In the data below, one line contains "XBRL Instance Download</div>" and a later one contains "on MCA Portal</div>". Print both, with every line between them, exactly and alone.

(Data entries)
>>>>>
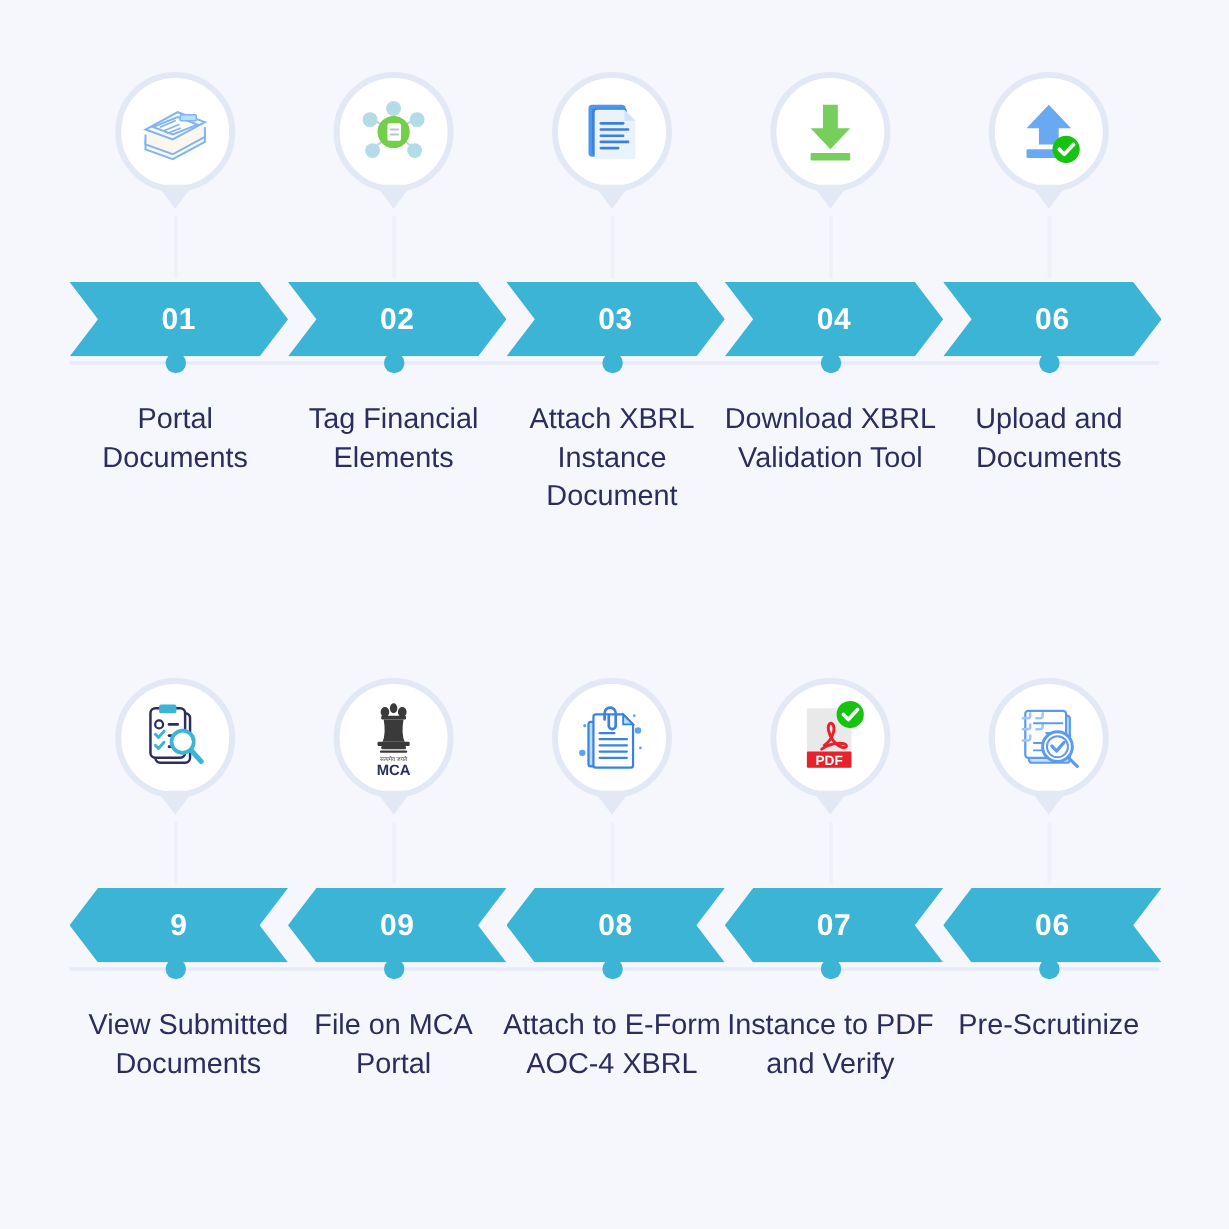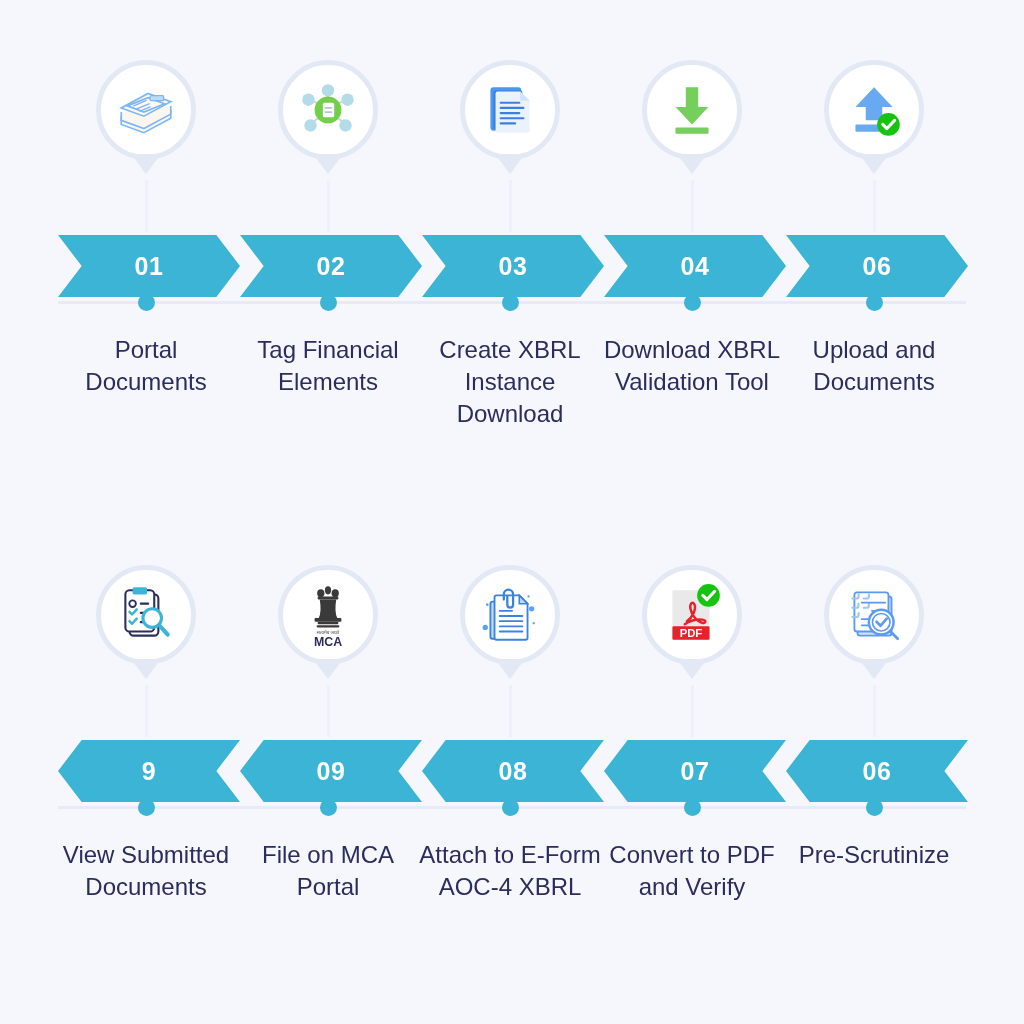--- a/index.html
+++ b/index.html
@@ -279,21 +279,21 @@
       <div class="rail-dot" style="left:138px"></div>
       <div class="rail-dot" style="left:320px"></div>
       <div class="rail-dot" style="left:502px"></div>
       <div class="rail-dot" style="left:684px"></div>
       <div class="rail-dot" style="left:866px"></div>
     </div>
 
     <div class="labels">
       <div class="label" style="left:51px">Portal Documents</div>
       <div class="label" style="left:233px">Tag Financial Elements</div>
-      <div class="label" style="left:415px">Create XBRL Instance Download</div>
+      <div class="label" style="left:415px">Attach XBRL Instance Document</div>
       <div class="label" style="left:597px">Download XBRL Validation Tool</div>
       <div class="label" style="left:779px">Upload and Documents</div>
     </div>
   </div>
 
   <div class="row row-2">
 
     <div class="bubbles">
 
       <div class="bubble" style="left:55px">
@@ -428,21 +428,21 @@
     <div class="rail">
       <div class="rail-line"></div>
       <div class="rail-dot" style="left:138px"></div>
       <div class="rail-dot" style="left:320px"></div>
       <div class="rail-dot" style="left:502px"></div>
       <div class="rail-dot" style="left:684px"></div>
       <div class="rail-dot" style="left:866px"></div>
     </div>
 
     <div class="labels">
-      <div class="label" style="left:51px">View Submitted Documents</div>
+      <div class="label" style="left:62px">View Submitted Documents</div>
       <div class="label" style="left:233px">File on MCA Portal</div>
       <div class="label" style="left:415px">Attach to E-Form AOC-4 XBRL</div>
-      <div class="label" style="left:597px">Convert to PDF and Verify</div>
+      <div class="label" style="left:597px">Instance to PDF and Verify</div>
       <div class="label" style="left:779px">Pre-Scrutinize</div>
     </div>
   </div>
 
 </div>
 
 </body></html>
<<<<<
>>>>>
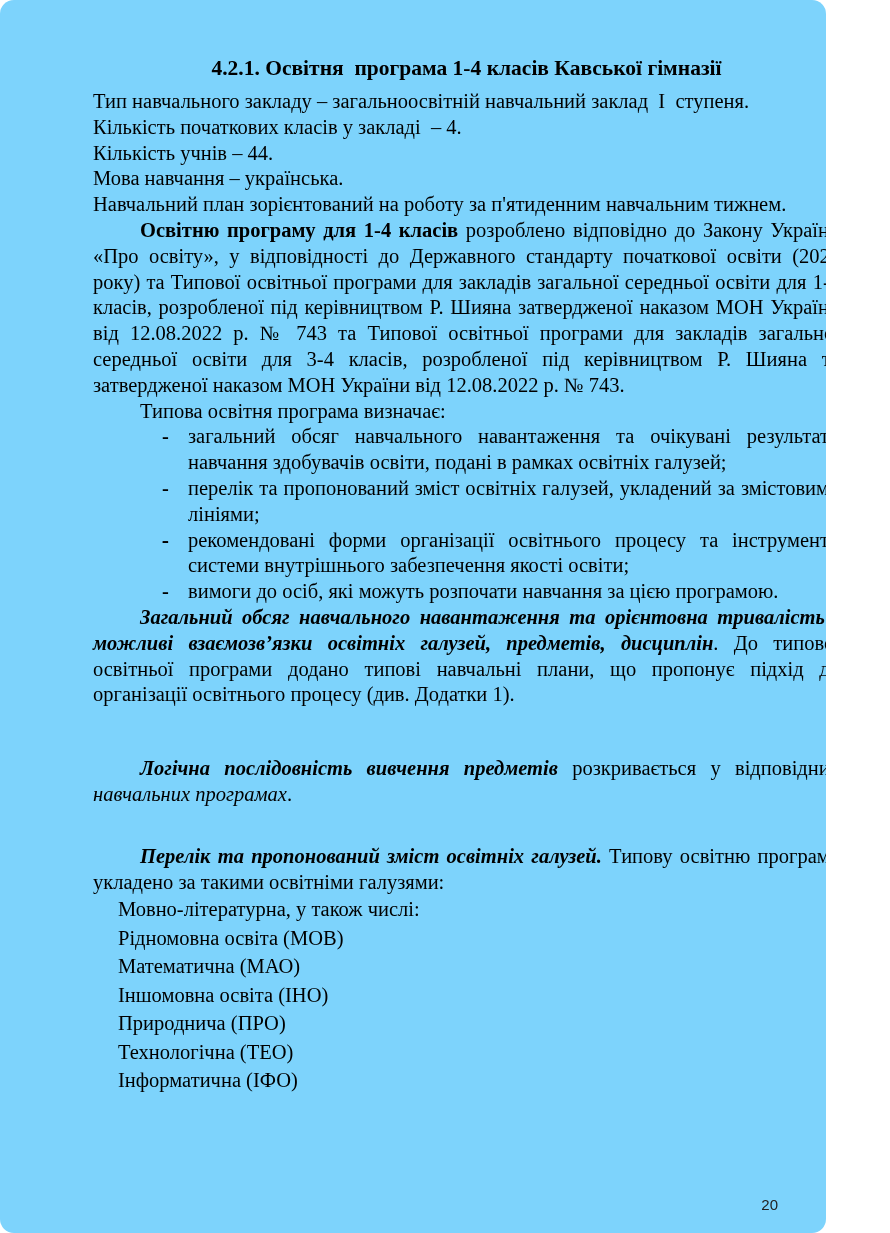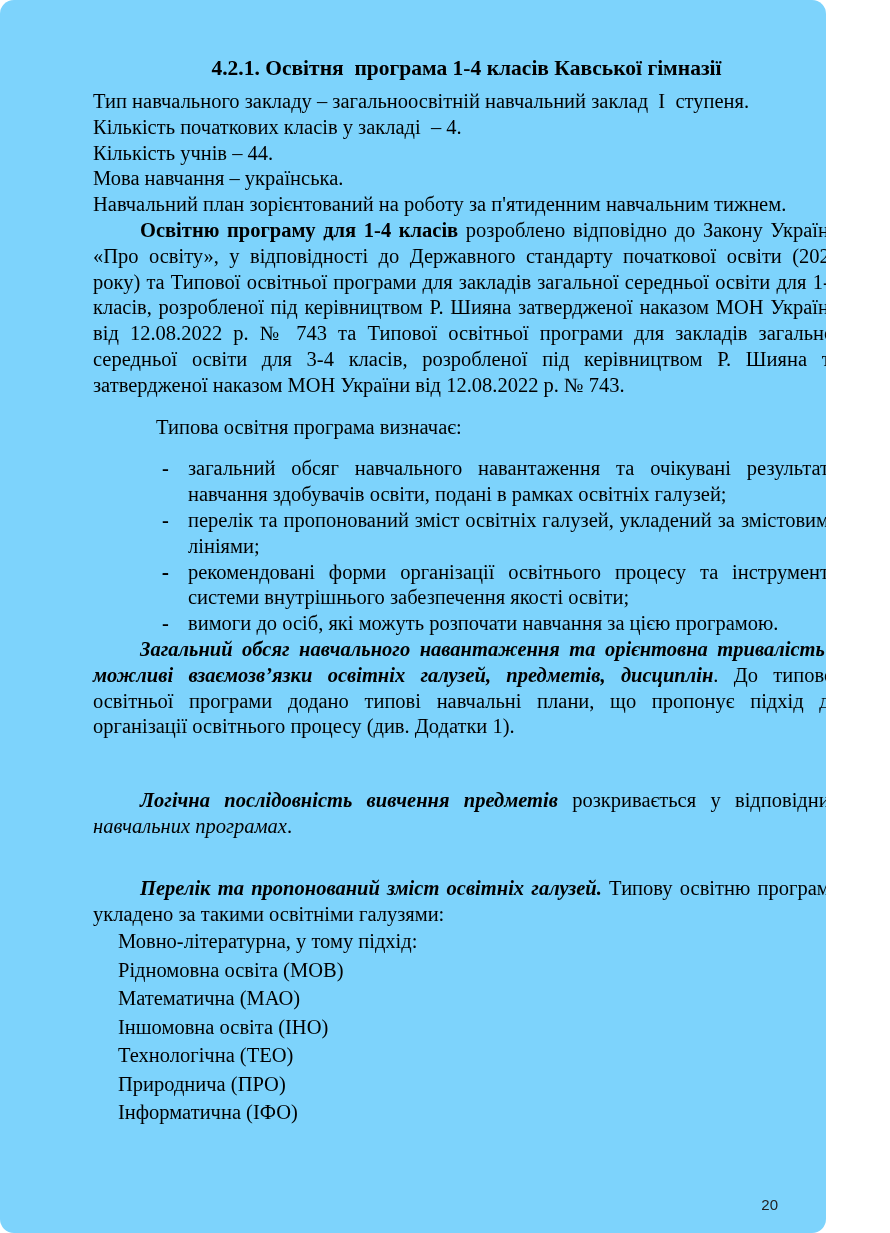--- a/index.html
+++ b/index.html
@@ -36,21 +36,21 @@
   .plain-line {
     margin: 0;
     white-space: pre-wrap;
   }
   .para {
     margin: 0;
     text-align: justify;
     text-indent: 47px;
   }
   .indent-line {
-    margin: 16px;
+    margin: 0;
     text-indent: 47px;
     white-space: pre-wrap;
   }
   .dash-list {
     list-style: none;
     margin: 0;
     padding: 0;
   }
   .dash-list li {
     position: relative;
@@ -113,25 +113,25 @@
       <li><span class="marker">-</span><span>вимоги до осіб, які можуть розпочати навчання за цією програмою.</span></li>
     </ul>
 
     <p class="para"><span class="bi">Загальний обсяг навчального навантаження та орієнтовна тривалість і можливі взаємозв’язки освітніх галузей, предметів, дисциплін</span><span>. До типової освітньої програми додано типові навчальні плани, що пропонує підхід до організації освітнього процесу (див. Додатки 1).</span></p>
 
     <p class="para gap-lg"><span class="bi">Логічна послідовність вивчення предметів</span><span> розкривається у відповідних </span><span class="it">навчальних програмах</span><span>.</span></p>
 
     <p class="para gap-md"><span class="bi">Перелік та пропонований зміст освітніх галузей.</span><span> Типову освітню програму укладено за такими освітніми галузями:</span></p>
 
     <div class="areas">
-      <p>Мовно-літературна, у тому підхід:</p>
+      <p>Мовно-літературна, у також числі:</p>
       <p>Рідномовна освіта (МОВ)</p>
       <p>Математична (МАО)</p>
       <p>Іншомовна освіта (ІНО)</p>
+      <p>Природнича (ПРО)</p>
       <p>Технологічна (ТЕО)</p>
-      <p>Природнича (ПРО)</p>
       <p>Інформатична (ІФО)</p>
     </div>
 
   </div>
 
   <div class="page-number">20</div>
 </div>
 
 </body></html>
<<<<<
>>>>>
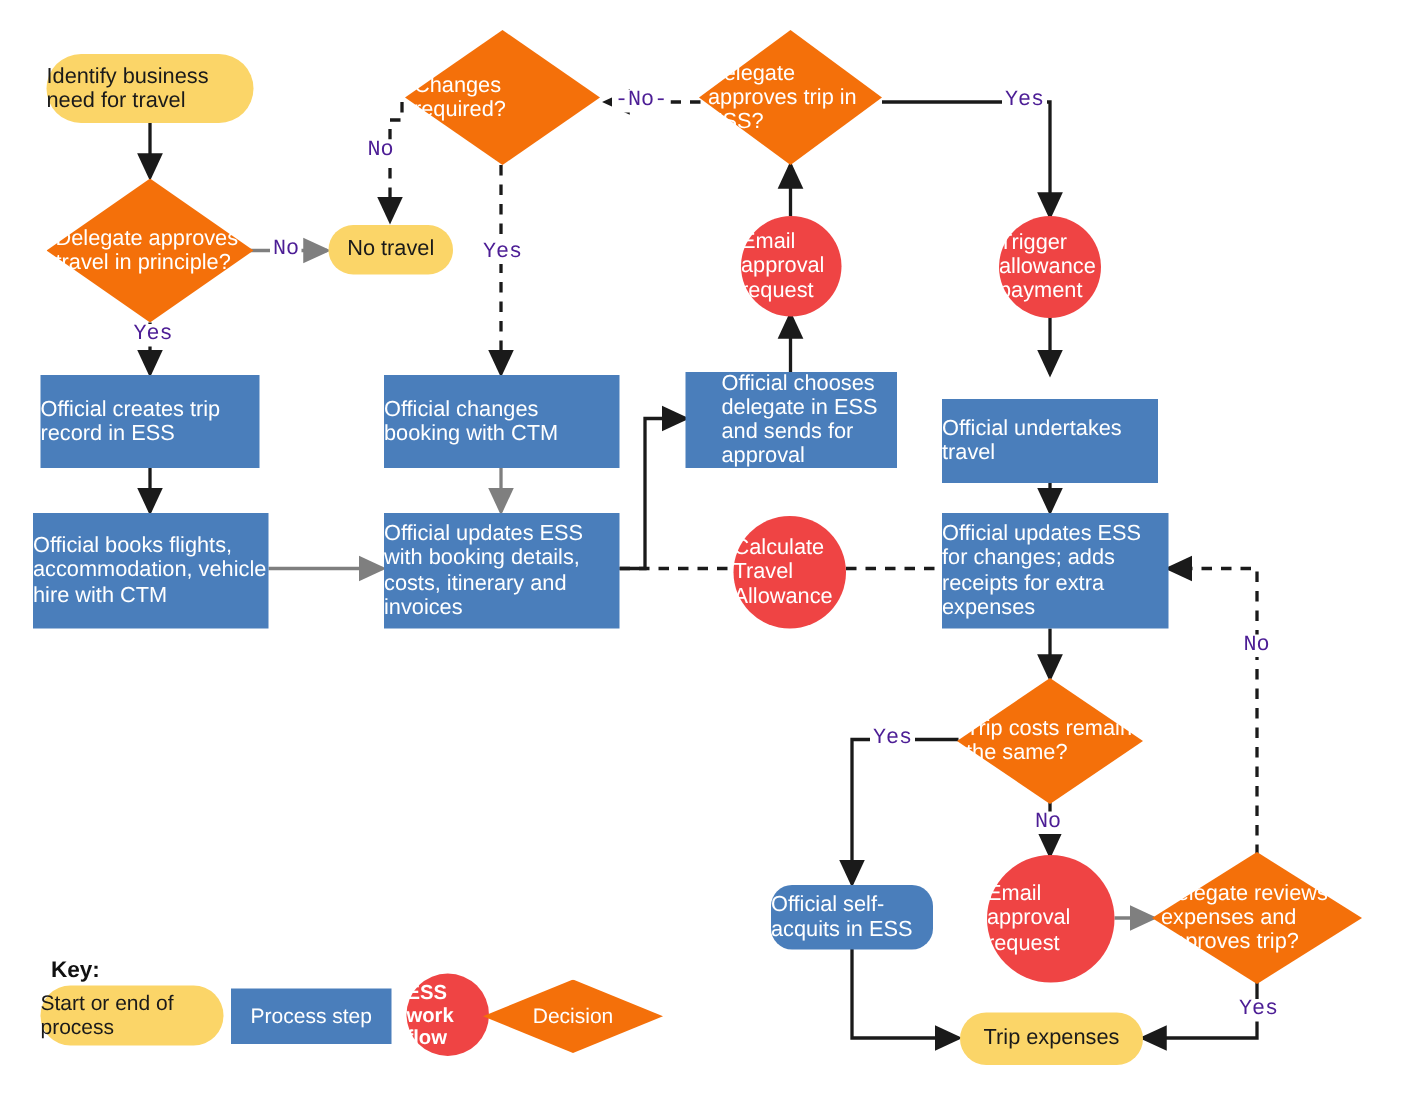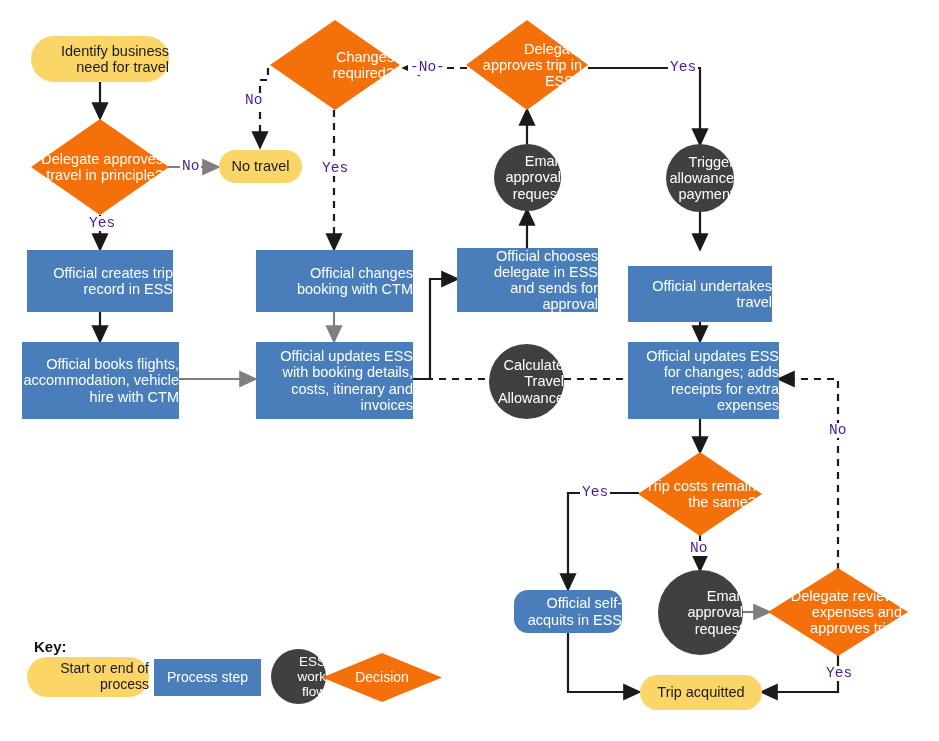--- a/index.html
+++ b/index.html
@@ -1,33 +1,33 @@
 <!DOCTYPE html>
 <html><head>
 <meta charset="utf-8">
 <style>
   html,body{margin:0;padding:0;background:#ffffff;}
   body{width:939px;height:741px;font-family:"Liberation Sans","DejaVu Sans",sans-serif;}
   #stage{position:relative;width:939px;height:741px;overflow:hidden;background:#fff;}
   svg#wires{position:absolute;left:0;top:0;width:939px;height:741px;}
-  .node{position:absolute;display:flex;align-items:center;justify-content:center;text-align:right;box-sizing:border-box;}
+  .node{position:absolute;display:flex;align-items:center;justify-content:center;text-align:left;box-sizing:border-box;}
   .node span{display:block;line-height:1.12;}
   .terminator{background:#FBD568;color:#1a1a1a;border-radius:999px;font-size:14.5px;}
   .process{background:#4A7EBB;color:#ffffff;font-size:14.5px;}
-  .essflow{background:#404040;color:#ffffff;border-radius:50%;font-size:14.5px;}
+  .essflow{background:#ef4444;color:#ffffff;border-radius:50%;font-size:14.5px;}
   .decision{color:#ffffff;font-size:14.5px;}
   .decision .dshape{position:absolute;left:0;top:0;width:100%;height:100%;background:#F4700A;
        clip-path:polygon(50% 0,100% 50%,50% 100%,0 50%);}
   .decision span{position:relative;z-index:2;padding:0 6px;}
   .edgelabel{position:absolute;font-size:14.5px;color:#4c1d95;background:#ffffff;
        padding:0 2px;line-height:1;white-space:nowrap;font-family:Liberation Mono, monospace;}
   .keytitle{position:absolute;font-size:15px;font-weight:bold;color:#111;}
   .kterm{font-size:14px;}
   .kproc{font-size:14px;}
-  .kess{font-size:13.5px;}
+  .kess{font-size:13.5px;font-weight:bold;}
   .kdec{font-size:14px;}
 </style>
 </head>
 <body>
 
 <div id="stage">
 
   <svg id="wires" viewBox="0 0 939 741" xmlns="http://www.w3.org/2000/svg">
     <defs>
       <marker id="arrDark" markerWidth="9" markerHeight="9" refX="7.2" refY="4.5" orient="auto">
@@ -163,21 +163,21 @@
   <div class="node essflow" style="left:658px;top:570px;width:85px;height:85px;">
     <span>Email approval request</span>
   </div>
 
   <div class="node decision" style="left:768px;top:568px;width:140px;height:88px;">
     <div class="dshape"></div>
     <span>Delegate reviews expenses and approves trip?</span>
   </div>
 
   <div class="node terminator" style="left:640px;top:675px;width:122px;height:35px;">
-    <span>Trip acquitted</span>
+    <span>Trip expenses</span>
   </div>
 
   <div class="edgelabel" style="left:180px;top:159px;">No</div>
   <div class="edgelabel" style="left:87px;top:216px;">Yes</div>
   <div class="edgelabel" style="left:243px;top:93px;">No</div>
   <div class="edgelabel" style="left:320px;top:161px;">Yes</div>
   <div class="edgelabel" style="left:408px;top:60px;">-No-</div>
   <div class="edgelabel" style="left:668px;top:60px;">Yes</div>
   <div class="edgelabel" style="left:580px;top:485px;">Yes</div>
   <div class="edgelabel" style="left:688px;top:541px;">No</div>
<<<<<
== RESULT ==
-      <div class="label" style="left:415px">Create XBRL Instance Download</div>
+      <div class="label" style="left:415px">Attach XBRL Instance Document</div>
       <div class="label" style="left:597px">Download XBRL Validation Tool</div>
       <div class="label" style="left:779px">Upload and Documents</div>
     </div>
   </div>
 
   <div class="row row-2">
 
     <div class="bubbles">
 
       <div class="bubble" style="left:55px">
@@ -428,21 +428,21 @@
     <div class="rail">
       <div class="rail-line"></div>
       <div class="rail-dot" style="left:138px"></div>
       <div class="rail-dot" style="left:320px"></div>
       <div class="rail-dot" style="left:502px"></div>
       <div class="rail-dot" style="left:684px"></div>
       <div class="rail-dot" style="left:866px"></div>
     </div>
 
     <div class="labels">
-      <div class="label" style="left:51px">View Submitted Documents</div>
+      <div class="label" style="left:62px">View Submitted Documents</div>
       <div class="label" style="left:233px">File on MCA Portal</div>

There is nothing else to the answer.